Every record must be copied exactly, except that pictures are dropped.

** Opening Information supplied block **

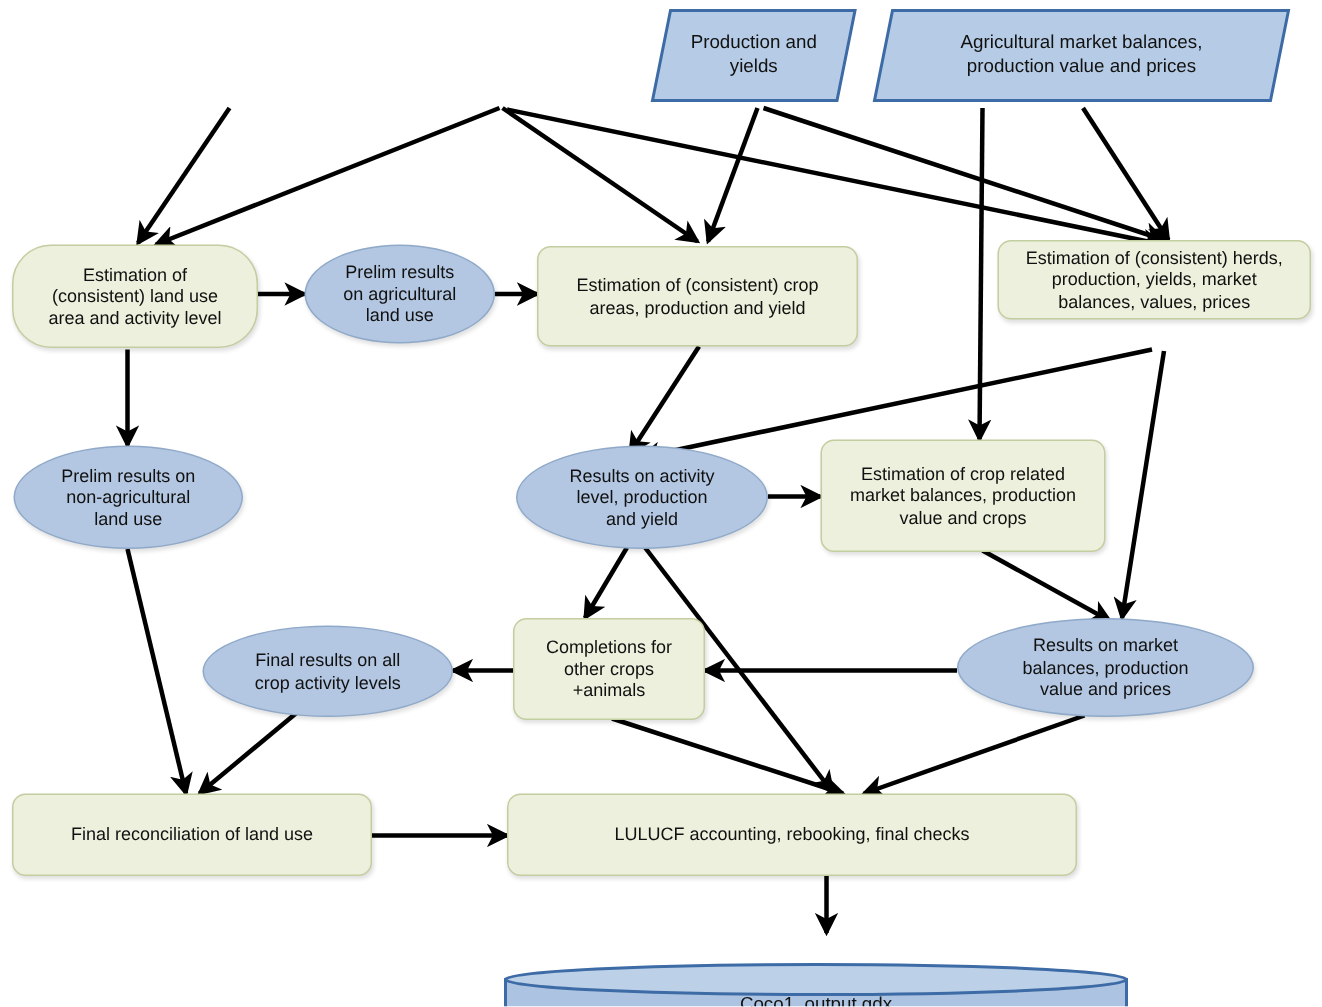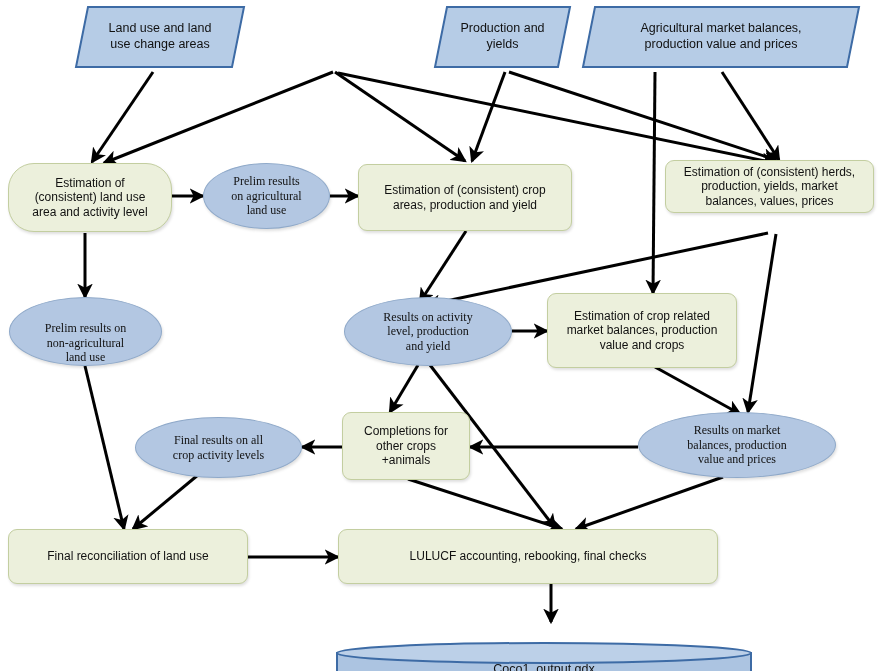"Land use and land" div.io-shell { html: <div> <svg> <polygon></polygon> </svg> <span>Land use and land use change areas</span> </div> -> none }
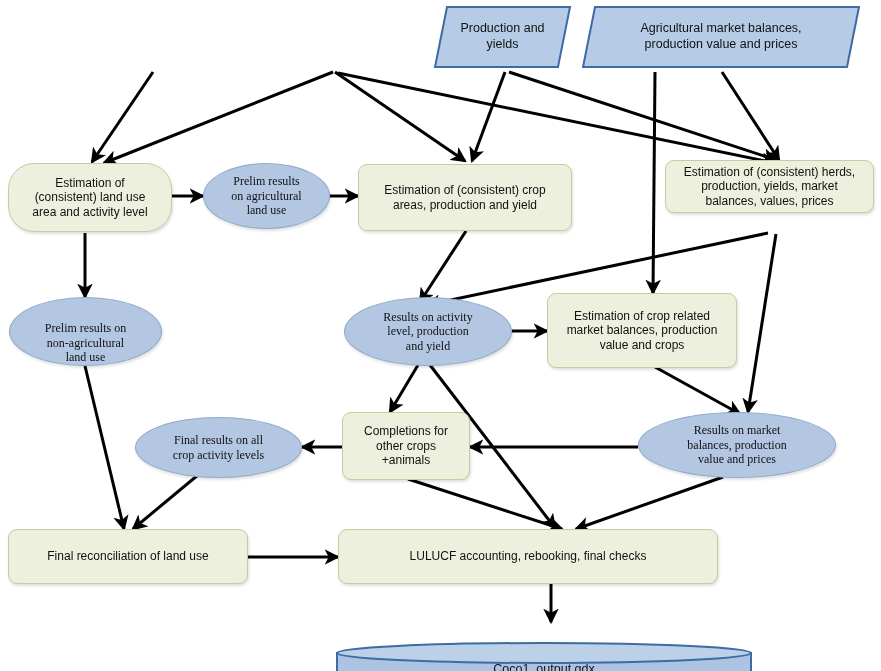"Prelim results" .ellipse-node { font-family: Liberation Serif, serif -> none }
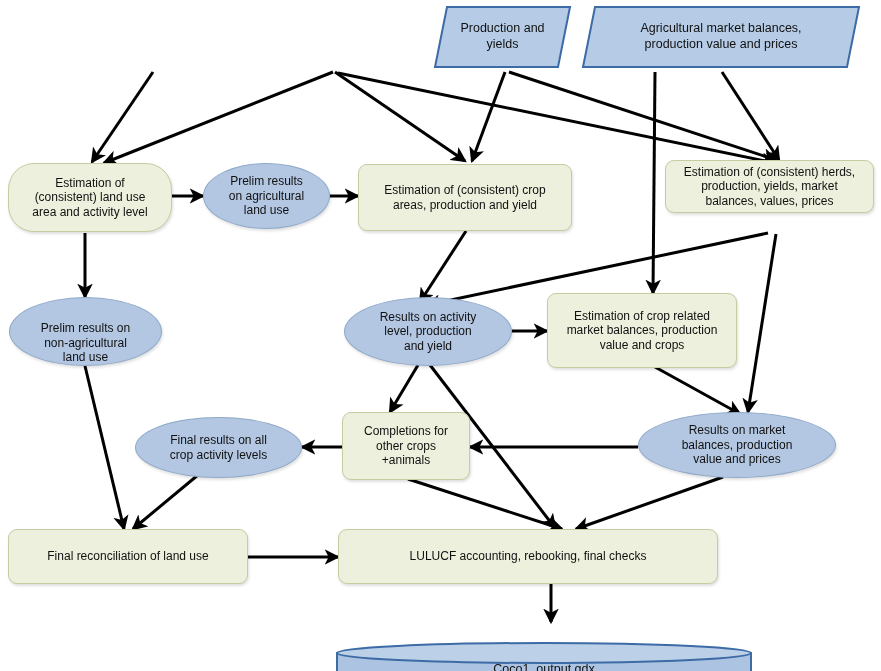"Prelim results on" div.node { align-items: flex-end -> none }
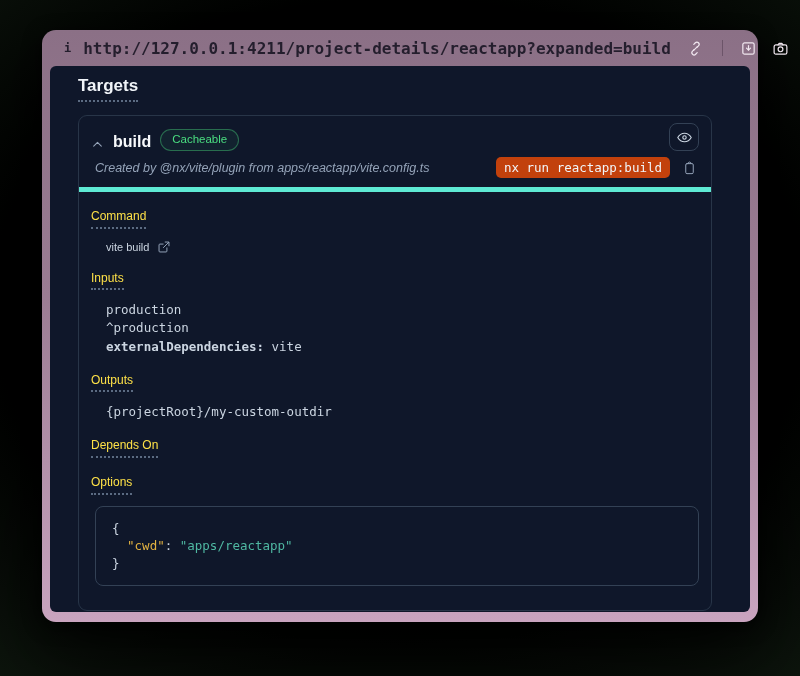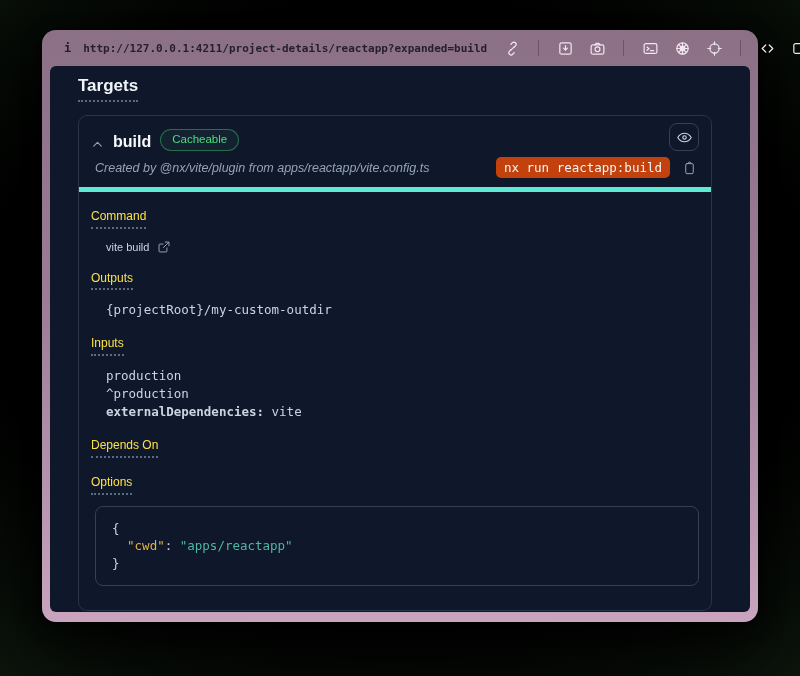"http://127.0.0.1:4211/project-details/re" .url-text { font-size: 11px -> 16px }
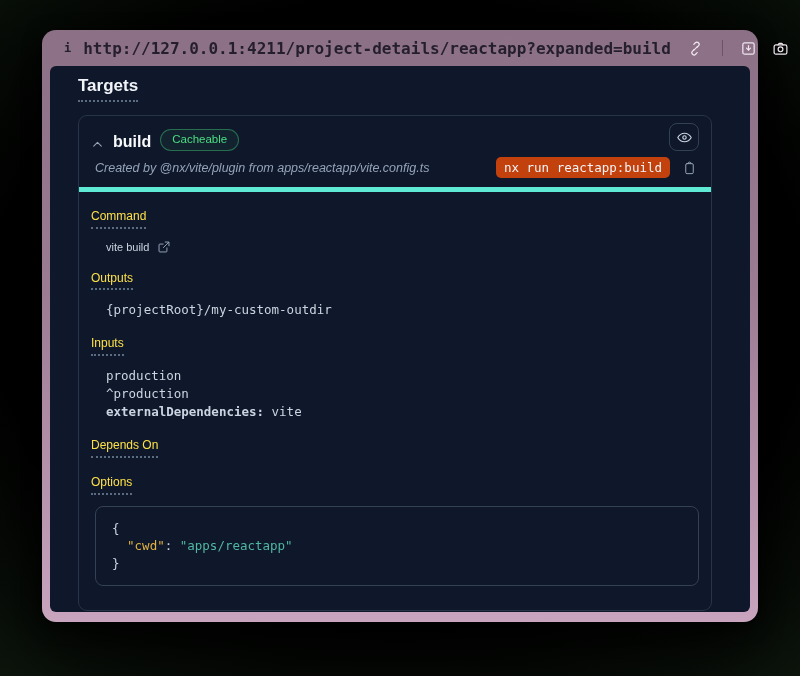"Outputs" div.section { order: before "Inputs" -> after "Inputs" }
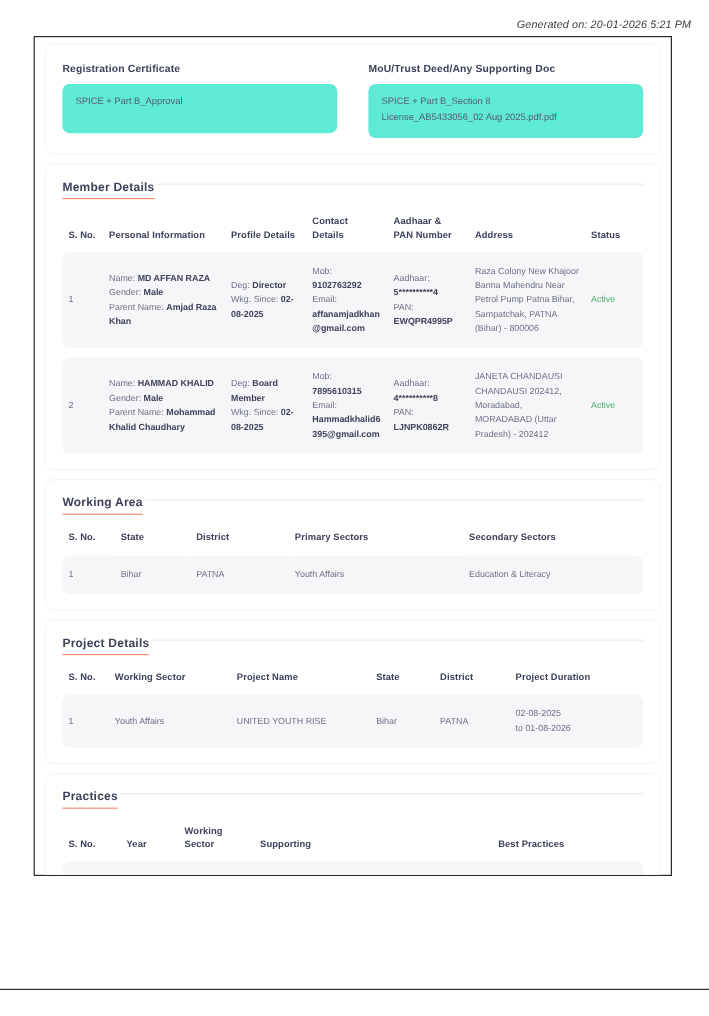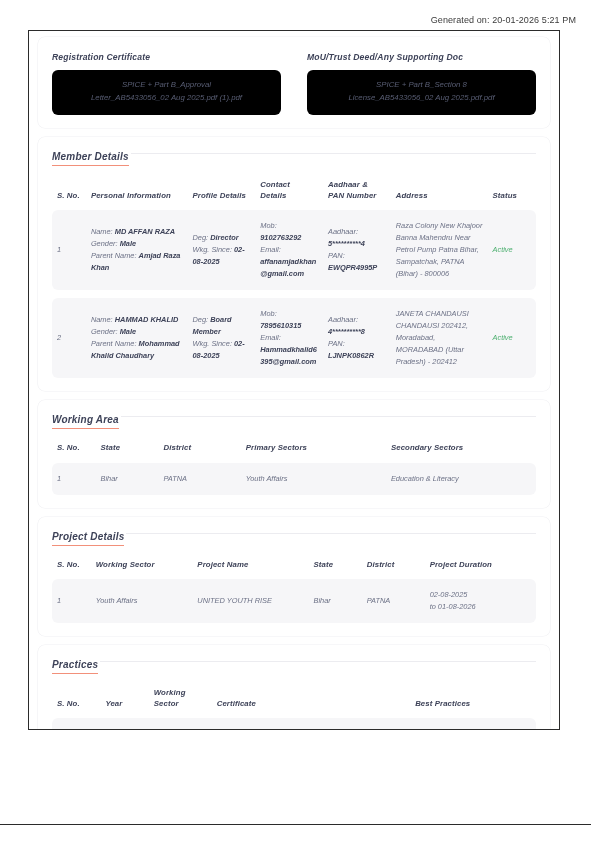"Generated on: 20-01-2026 5:21 PM" .generated-on { font-style: none -> italic }
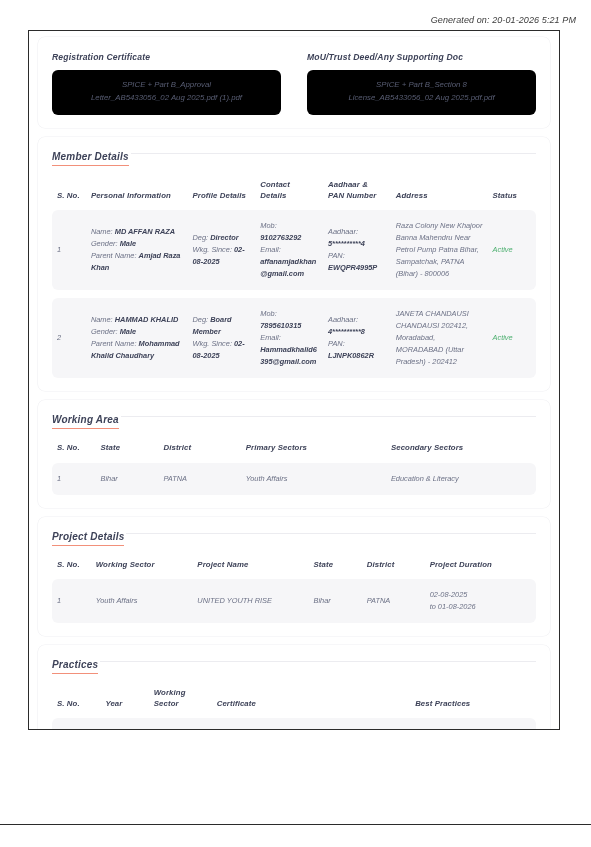"Registration Certificate" .page-sheet { font-style: italic -> none }
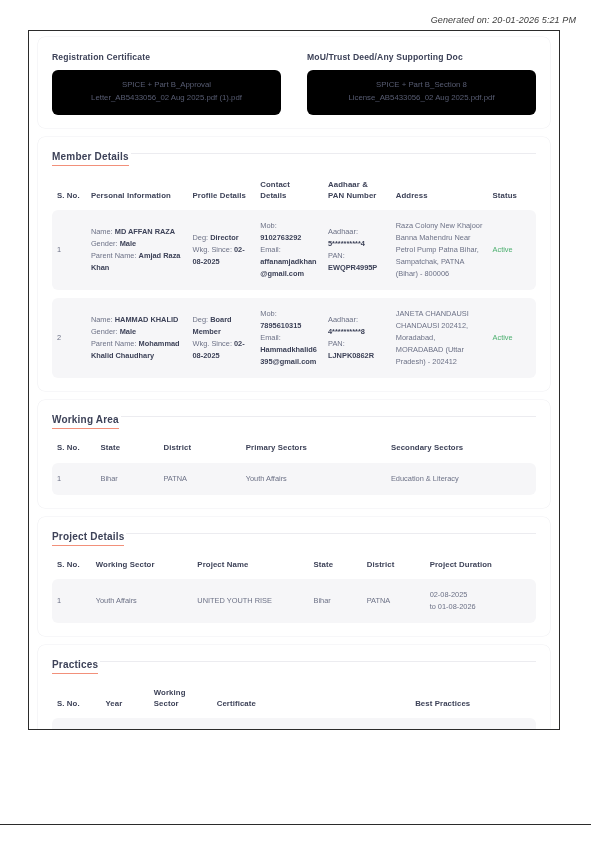"SPICE + Part B_Approval" .doc-box { background: #000000 -> #5eead4; text-align: center -> none }
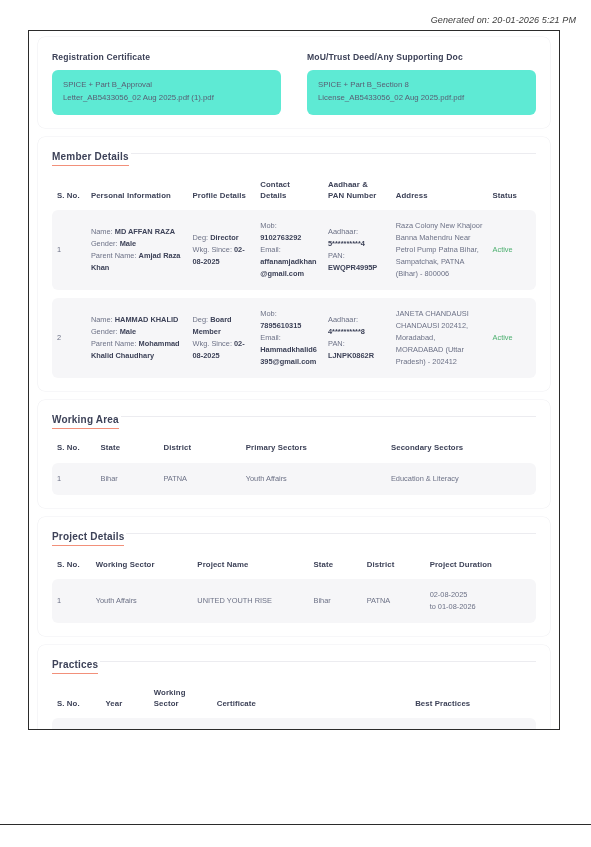"Letter_AB5433056_02 Aug 2025.pdf (1).pdf" div.doc-line { html: <div>Letter_AB5433056_02 Aug 2025.pdf (1).pdf</div> -> none }
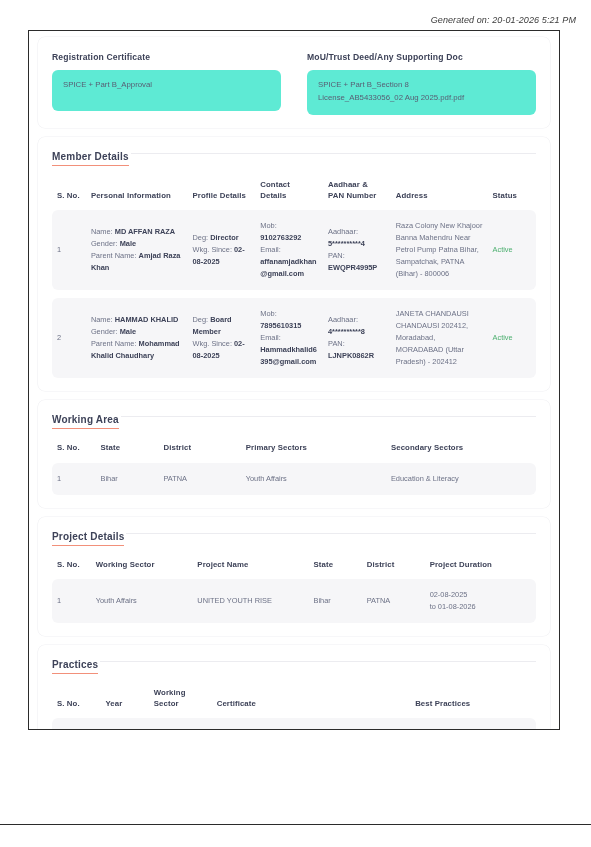"Certificate" th { text: Certificate -> Supporting }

** Closing Information supplied block **

Solution to this exercise:
"Land use and land" div.io-shell { html: <div> <svg> <polygon></polygon> </svg> <span>Land use and land use change areas</span> </div> -> none }
"Prelim results" .ellipse-node { font-family: Liberation Serif, serif -> none }
"Prelim results on" div.node { align-items: flex-end -> none }
"http://127.0.0.1:4211/project-details/re" .url-text { font-size: 11px -> 16px }
"Outputs" div.section { order: before "Inputs" -> after "Inputs" }
"Generated on: 20-01-2026 5:21 PM" .generated-on { font-style: none -> italic }
"Registration Certificate" .page-sheet { font-style: italic -> none }
"SPICE + Part B_Approval" .doc-box { background: #000000 -> #5eead4; text-align: center -> none }
"Letter_AB5433056_02 Aug 2025.pdf (1).pdf" div.doc-line { html: <div>Letter_AB5433056_02 Aug 2025.pdf (1).pdf</div> -> none }
"Certificate" th { text: Certificate -> Supporting }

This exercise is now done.